As is the case with most social experiments of this ilk, Bug Juice begins as a show mixing different people and asking them to socialize in a confined space, but soon becomes a look at human nature itself. Though much of the content is edited for the sake of a ‘G’ rating (there’s heavy implications of swearing throughout the show), it’s interesting to see how the social dynamic plays out. People form their own cliques, they learn to ostracize and alienate the weaker and or more insignificant individuals, and romances are soon formed. Some of the best moments on the show involve summer romances and how hard it is to be rejected.
Bug Juice doesn’t get talked about a lot on the Disney Channel these days, but for its format it’s very much ahead of its time, and allows a platform for audiences to see how younger kids from every walks of life take on summer camp and how they feel being so far away from home. Surprisingly, the series manages to get better and better with each new season as the production crew discovers some interesting individuals to spotlight their experiences with. In fact, the series lasted three seasons, with every season focused on a new summer camp and a brand new cast. Season 1 focuses on “Camp Waziyatah,” Season 2 sets down on “Brush Ranch,” and Season 3 lands on “Camp Highlander.”

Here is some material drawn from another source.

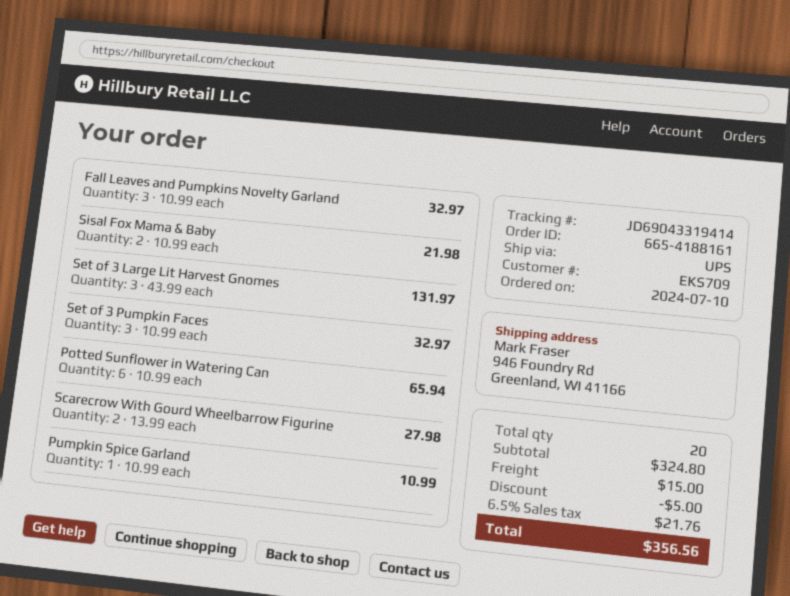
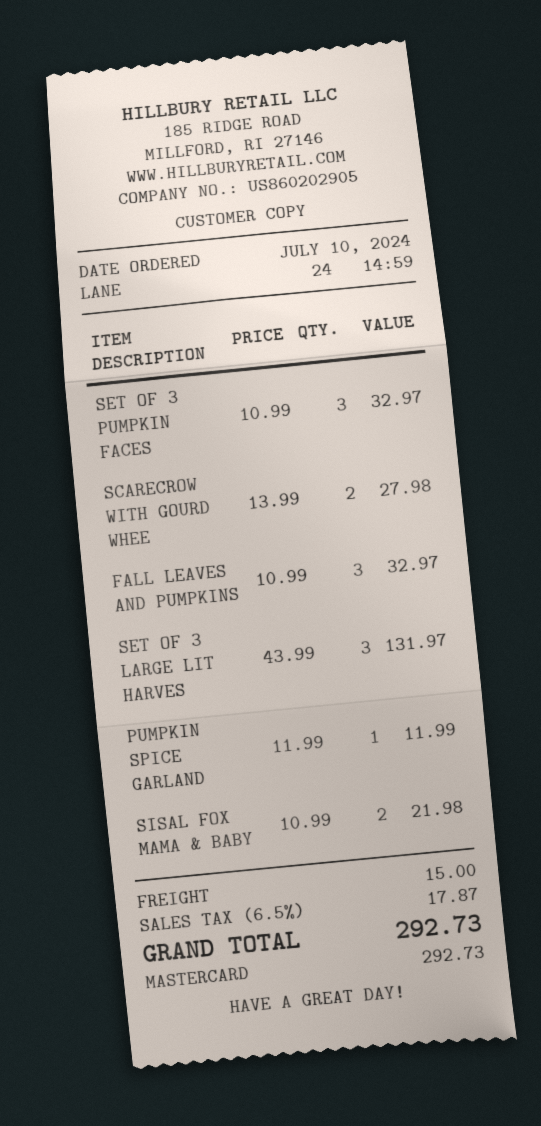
Potted Sunflower in Watering Can: 6 x 10.99 = 65.94 -> none
Pumpkin Spice Garland: 1 x 10.99 = 10.99 -> 1 x 11.99 = 11.99
discount: 5.00 -> none
tax: 6.5% = 21.76 -> 6.5% = 17.87
total: 356.56 -> 292.73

Bug Juice really captures what it’s like being a teenager, growing up with the insecurities that come with socializing with new people, and how tough it can be to adapt to a new setting with other individuals that are still finding themselves as well. For most campers on the show Bug Juice becomes a journey of self discovery and realization where a lot of the campers learn to overcome some new fear or insecurity and it makes them better people.
What really makes this such an interesting show is that mid-way through every season, the cast changes. Every year at summer camp, campers either attend for four weeks or eight weeks, so the four week campers eventually have to leave and bid tearful goodbyes, setting the stage for new four week campers that arrive in a second session. This offers inadvertent tension and new storylines for the series, as the eight week campers have to quickly adjust to new people and hopefully try to bond with them the same way they bonded with previous bunk mates. It’s hard enough making friends in one setting, but having to start all over in such a small window creates a lot of conflict and tension. Thankfully, while the producers do film arguments and bickering, there are never any exploitative fist fights or shoving as there’s almost always an adult around to monitor the tension and assure that campers don’t end up in violent confrontations.
Bug Juice, which ran from 1998 to 2002, was definitely ahead of its time and should have lasted longer than three years given how ingrained reality television has become in today’s culture. It’s especially sad since the series really hit its stride during it’s third and final season, which is more focused and fascinating to watch. After it ended, the series was repeated in full until 2004. No episodes have been rebroadcast since then and, sadly, the series hasn’t been made available for purchase on DVD or Blu-Ray. You can occasionally find old episodes online, though.